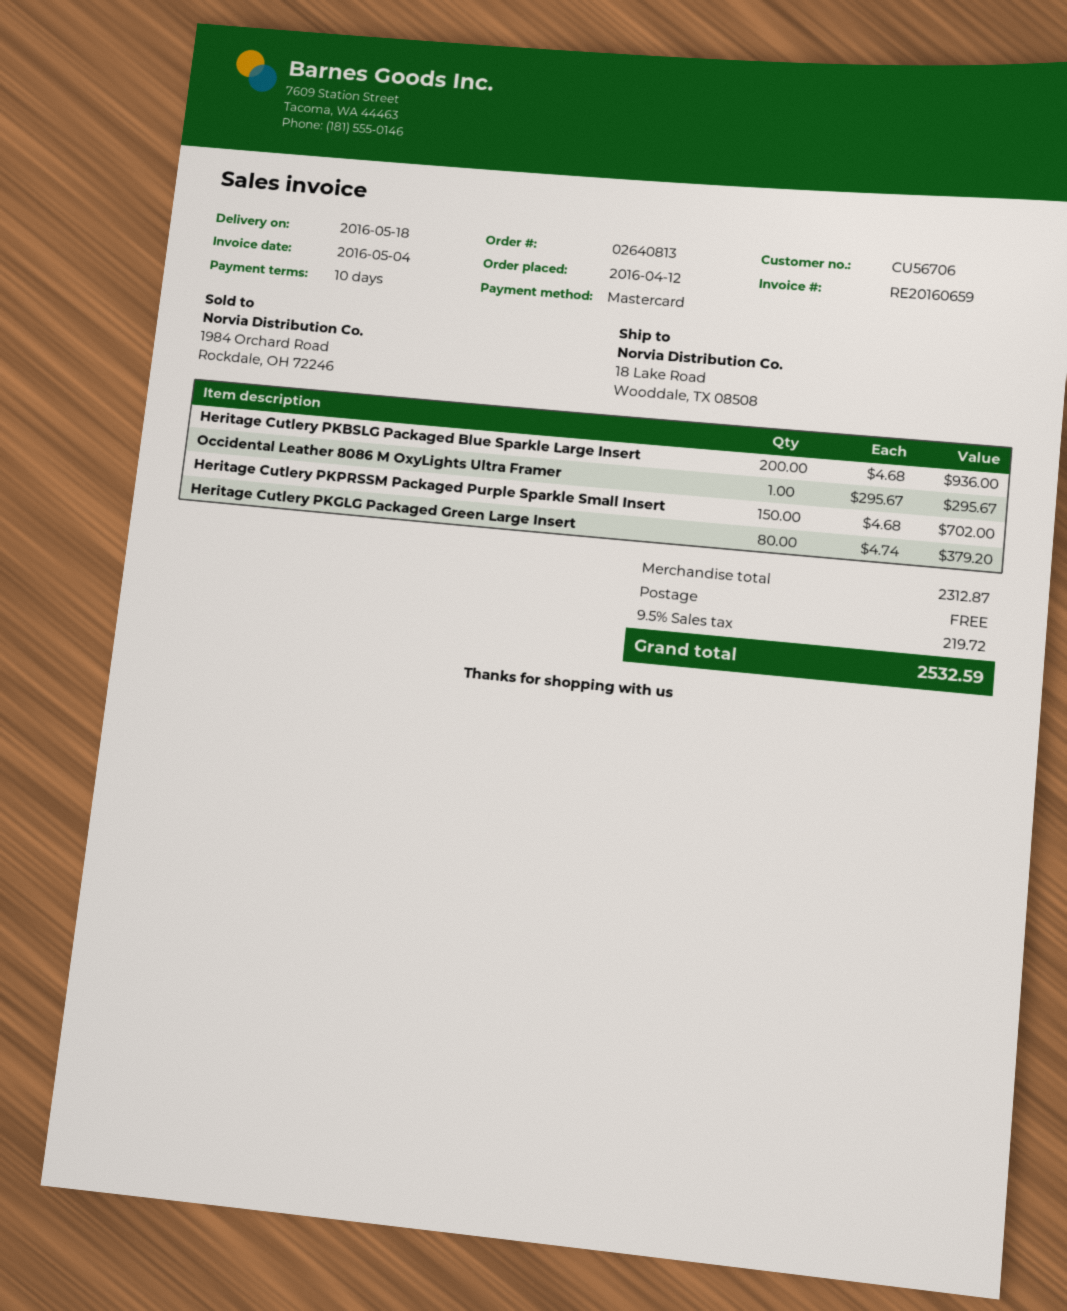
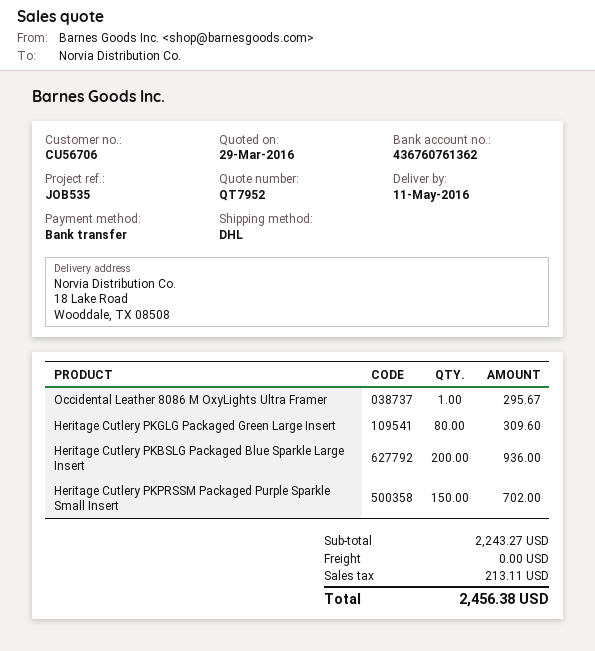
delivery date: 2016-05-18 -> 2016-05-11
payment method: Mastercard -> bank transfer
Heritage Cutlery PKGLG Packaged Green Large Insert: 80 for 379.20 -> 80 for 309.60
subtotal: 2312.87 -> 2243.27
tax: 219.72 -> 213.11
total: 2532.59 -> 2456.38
________________________________________
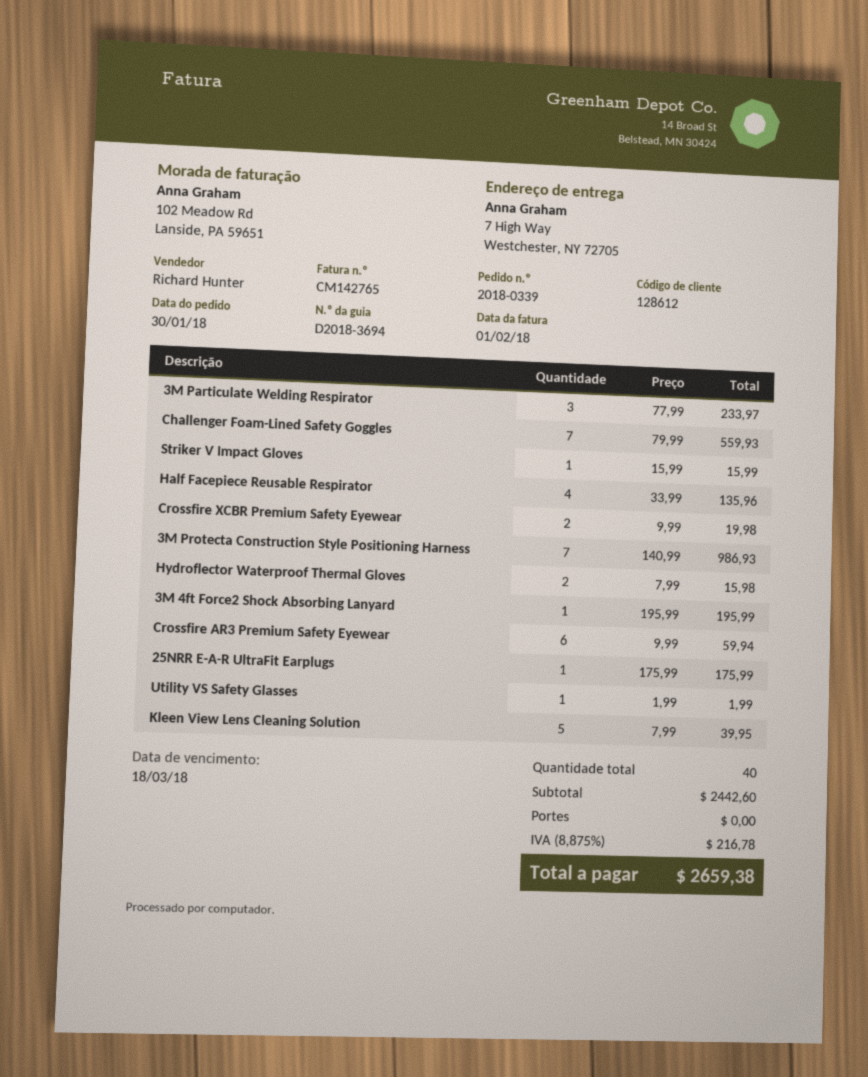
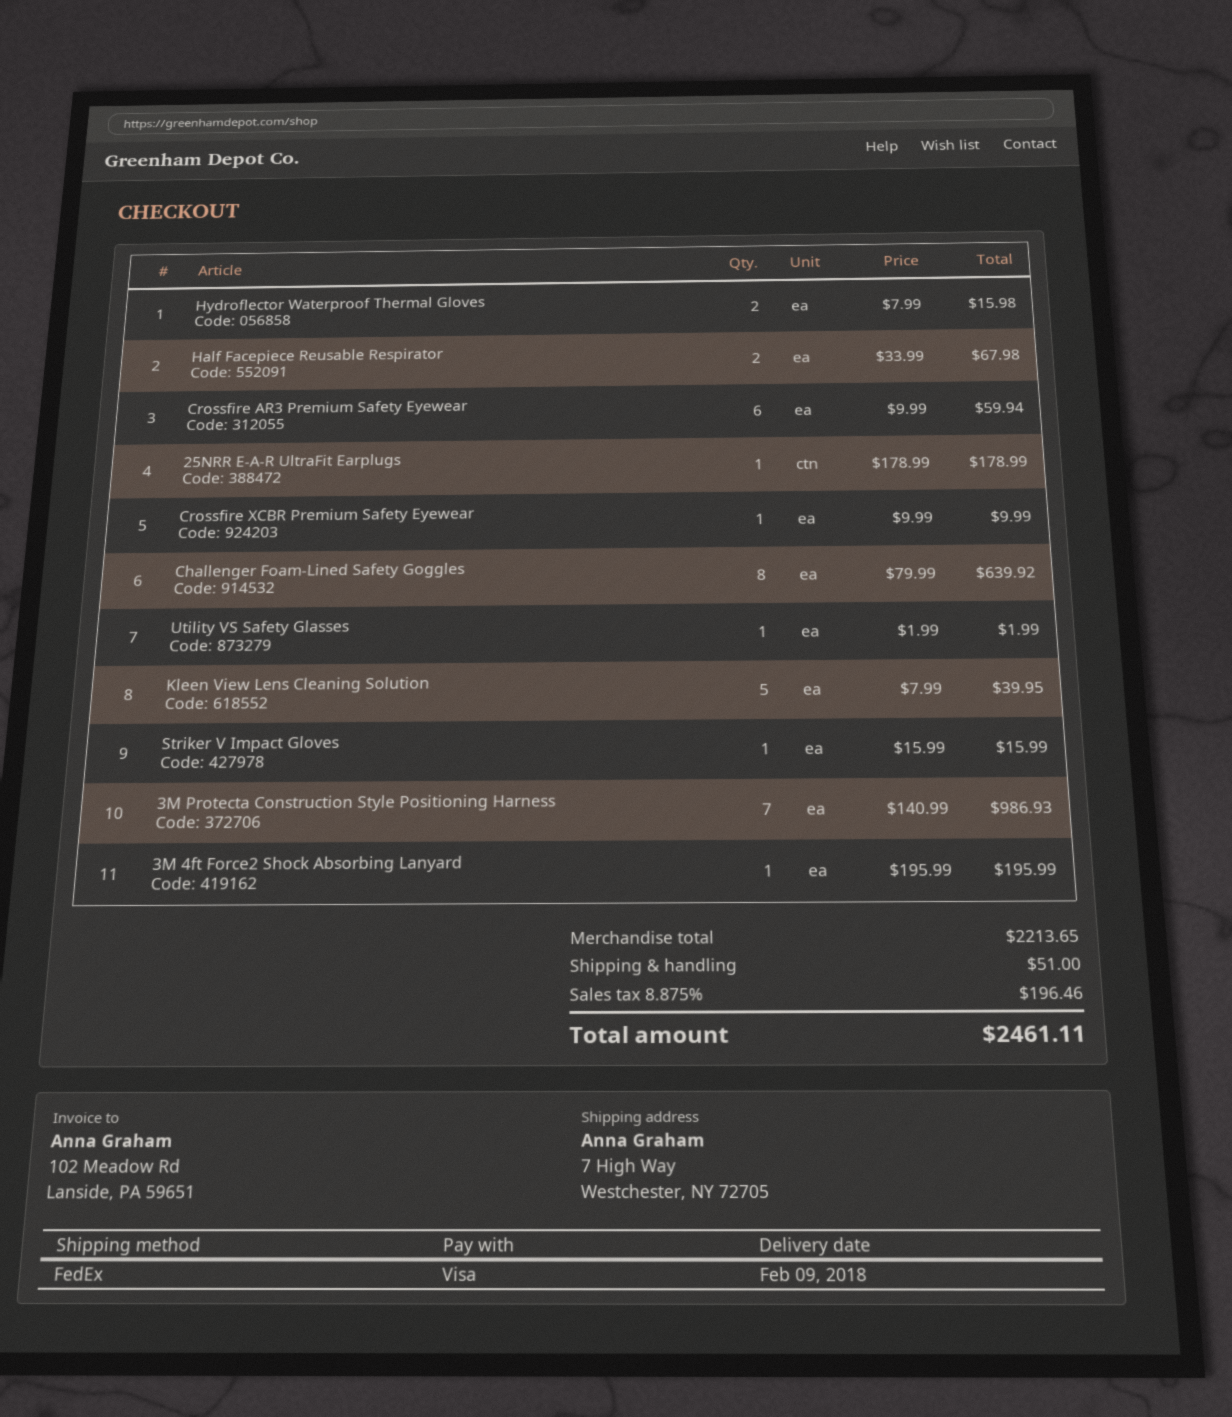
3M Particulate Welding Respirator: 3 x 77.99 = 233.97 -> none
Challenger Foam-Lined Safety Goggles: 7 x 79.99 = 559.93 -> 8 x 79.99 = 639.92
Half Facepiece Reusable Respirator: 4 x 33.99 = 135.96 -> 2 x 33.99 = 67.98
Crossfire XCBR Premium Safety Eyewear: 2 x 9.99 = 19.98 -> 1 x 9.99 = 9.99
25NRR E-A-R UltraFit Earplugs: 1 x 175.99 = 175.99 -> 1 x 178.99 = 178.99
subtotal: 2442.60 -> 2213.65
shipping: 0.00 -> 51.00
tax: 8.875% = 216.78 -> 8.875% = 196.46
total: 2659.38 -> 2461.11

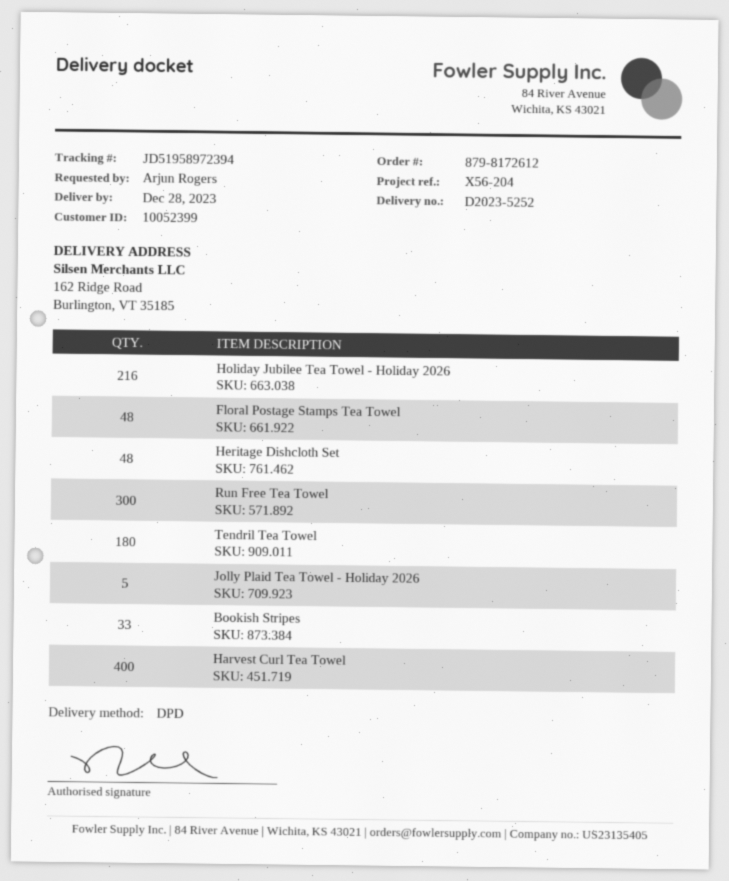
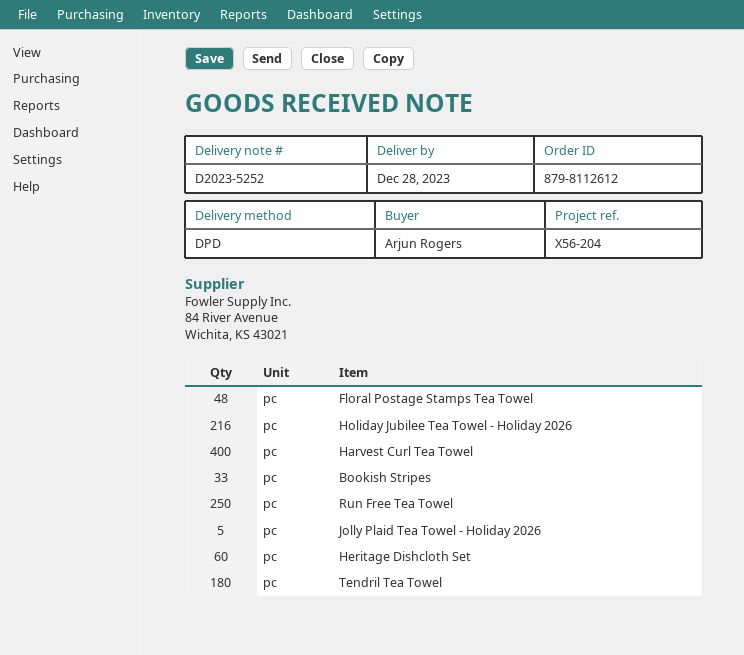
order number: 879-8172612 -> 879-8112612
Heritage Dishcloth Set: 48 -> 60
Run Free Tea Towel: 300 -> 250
________________________________________
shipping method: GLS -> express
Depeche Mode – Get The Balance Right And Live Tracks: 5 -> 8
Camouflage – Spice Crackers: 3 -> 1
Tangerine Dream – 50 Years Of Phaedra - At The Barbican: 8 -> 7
________________________________________
■ PROBLEM TO SOLVE
From the line holding "delivery date: 2016-05-18 -> 2016-05-11" to the line holding "total: 2532.59 -> 2456.38", inclusive, restate each line above exactly as written.

■ EXPECTED ANSWER
delivery date: 2016-05-18 -> 2016-05-11
payment method: Mastercard -> bank transfer
Heritage Cutlery PKGLG Packaged Green Large Insert: 80 for 379.20 -> 80 for 309.60
subtotal: 2312.87 -> 2243.27
tax: 219.72 -> 213.11
total: 2532.59 -> 2456.38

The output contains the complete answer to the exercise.